失点後も引きずらず、積極的なプレーを心掛けて。
だからこそ失点後も揺らぐことなく、積極的なプレーを心掛けた。
「もし引きずったら2点、3点とやられてしまう。引きずったら負け。周りから何を言われようと、自分自身、ブレずにやれるようになったところが、成長したところだと思う」
確かに試合時間が進むにしたがって、周囲との連係にも落ち着きが生まれていた。
「確実に後半の最後のほうは僕とマヤくん、ユウトくんの関係性が良くなっていたと思う。マヤくんとユウトくんが常に声をかけてくれたし、逆に俺が声をかけた時には、マヤくんが『今のナイス』って言ってくれた。“こうすればいい”っていう感覚はつかめた」
本番となるイラク戦までに、まだ時間はある。シリア戦を受けて選手間でかわす言葉の質も上がるに違いない。とはいえマークを担当していた選手にゴールを決められるという失態は、ディフェンダーにとっては許しがたいものだろう。最も強くそれを感じているのは昌子自身だ。
「次も俺が出る保証はないし、違う選手が出て仮に(テストに)失敗したとしても『よかったわ』とは思わない。それは自分のまいた種でもあるから。またJリーグでしっかりやっていれば、チャンスは訪れるから」
「悔しいって言ってしまうと、負けてしまいそう」
前向きで強気な発言を重ねて、「切り替える」と繰り返す昌子だが、それと同時に強い悔しさが伝わってくる。しかし、彼は「悔しい」とは一度も言わなかった。そのことが気にかかり、取材の輪が解けたあと「悔しいと口にしなかったのだけれど……」と訊いた。昌子が即答する。
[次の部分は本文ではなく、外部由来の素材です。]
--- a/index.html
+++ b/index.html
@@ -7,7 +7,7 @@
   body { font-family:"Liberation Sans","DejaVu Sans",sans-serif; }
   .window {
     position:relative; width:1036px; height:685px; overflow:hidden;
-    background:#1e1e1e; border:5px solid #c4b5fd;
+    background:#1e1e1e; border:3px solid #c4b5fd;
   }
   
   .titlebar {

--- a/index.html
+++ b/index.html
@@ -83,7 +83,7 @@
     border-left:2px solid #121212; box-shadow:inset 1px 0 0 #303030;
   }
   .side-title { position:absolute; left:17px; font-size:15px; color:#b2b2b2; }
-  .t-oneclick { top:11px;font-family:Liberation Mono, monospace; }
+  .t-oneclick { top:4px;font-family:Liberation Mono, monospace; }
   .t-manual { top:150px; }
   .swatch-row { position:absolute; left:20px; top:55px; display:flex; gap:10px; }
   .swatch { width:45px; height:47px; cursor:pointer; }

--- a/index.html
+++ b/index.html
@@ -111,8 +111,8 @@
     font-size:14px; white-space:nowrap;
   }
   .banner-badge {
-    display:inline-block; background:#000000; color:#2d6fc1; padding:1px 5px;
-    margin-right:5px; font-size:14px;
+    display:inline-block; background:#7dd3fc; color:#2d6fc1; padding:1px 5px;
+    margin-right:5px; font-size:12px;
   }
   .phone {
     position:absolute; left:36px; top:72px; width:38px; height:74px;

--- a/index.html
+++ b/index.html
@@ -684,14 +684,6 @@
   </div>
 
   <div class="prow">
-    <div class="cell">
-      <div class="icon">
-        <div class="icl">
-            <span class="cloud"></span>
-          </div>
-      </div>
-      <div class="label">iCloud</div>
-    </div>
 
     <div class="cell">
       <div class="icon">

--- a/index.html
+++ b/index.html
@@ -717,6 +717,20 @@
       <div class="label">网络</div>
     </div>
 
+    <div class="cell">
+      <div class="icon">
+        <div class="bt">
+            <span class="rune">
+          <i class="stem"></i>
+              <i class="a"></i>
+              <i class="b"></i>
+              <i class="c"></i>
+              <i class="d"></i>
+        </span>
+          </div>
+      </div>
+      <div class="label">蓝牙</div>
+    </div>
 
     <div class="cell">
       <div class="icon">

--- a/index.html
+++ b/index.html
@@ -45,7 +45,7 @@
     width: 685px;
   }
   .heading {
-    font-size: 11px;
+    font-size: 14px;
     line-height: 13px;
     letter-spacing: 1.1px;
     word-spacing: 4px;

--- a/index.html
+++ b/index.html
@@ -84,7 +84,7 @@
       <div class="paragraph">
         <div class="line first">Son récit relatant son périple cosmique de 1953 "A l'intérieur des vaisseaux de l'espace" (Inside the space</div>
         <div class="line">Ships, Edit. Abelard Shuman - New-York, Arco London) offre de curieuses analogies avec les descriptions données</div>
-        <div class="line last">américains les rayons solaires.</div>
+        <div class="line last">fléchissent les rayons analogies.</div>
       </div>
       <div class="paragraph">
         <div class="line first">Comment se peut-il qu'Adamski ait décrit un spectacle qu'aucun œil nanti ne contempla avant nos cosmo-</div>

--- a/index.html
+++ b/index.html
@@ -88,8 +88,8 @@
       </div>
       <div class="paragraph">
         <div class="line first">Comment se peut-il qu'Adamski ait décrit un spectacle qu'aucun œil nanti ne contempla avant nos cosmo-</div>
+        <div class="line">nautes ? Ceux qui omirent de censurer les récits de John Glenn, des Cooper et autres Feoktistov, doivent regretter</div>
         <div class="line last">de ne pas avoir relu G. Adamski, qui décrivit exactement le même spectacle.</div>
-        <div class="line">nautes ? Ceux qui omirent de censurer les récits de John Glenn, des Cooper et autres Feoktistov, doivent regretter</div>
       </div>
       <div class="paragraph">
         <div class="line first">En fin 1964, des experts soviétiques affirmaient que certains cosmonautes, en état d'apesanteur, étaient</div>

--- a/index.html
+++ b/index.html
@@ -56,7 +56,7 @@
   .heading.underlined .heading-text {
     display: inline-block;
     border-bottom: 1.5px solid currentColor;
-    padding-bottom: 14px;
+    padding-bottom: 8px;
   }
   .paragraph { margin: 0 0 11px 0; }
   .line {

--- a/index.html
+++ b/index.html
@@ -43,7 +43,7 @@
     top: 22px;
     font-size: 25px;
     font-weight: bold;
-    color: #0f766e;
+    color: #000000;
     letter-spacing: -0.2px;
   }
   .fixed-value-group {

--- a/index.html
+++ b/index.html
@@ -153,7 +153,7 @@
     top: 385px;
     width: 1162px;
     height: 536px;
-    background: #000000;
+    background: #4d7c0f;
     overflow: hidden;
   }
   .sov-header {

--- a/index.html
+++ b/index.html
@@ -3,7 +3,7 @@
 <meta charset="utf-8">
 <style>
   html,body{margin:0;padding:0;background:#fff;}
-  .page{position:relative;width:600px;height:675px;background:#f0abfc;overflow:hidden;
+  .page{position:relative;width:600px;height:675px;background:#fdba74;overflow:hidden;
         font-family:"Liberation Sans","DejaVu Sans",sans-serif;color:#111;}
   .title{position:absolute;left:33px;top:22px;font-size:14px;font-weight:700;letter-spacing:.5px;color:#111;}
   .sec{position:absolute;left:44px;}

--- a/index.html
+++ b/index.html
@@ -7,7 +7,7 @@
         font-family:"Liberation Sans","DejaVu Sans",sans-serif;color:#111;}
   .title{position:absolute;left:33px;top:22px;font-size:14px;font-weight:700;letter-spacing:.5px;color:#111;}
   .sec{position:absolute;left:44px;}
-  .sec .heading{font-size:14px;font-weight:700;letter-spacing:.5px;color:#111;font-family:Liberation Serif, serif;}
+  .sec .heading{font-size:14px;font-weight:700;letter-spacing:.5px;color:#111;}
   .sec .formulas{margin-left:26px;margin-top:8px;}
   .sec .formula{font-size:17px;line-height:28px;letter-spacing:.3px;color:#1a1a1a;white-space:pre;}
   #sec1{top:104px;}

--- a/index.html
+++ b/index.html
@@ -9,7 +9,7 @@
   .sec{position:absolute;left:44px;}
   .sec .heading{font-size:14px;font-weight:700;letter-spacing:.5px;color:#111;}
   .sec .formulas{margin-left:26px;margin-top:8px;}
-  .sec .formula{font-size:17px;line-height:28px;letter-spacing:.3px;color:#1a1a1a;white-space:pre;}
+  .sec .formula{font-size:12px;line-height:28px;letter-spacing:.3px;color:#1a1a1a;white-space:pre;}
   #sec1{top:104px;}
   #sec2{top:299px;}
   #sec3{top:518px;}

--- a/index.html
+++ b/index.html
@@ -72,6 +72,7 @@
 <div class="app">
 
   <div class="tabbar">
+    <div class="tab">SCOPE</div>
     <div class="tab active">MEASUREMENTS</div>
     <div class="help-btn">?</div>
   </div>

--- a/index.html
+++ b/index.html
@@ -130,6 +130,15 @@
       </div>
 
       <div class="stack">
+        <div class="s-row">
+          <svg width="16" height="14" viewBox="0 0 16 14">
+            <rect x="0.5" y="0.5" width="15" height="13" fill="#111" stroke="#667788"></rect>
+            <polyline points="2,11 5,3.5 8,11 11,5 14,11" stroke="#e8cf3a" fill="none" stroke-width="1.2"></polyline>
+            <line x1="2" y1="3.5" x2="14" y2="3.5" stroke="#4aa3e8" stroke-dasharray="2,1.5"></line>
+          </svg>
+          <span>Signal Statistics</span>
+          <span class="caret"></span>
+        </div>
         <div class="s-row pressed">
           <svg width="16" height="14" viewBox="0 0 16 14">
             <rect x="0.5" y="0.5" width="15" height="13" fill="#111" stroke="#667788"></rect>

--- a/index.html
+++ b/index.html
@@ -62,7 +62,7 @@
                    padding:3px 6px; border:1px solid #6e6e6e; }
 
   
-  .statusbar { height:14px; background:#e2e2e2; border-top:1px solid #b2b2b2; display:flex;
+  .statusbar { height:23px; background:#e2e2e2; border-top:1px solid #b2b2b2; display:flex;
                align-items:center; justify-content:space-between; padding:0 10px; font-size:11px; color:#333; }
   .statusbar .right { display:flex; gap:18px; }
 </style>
「悔しいって言ってしまうと、負けてしまいそうだから」
意識して使わなかったわけではないというが、その思いに引きずられる危険性を彼は知っているのだ。だから自然とその言葉を発することがなかったのだろう。たとえ強がりに見えたとしても、引きずらないための姿勢がディフェンダーの矜持であるし、昌子の持ち味のひとつでもある。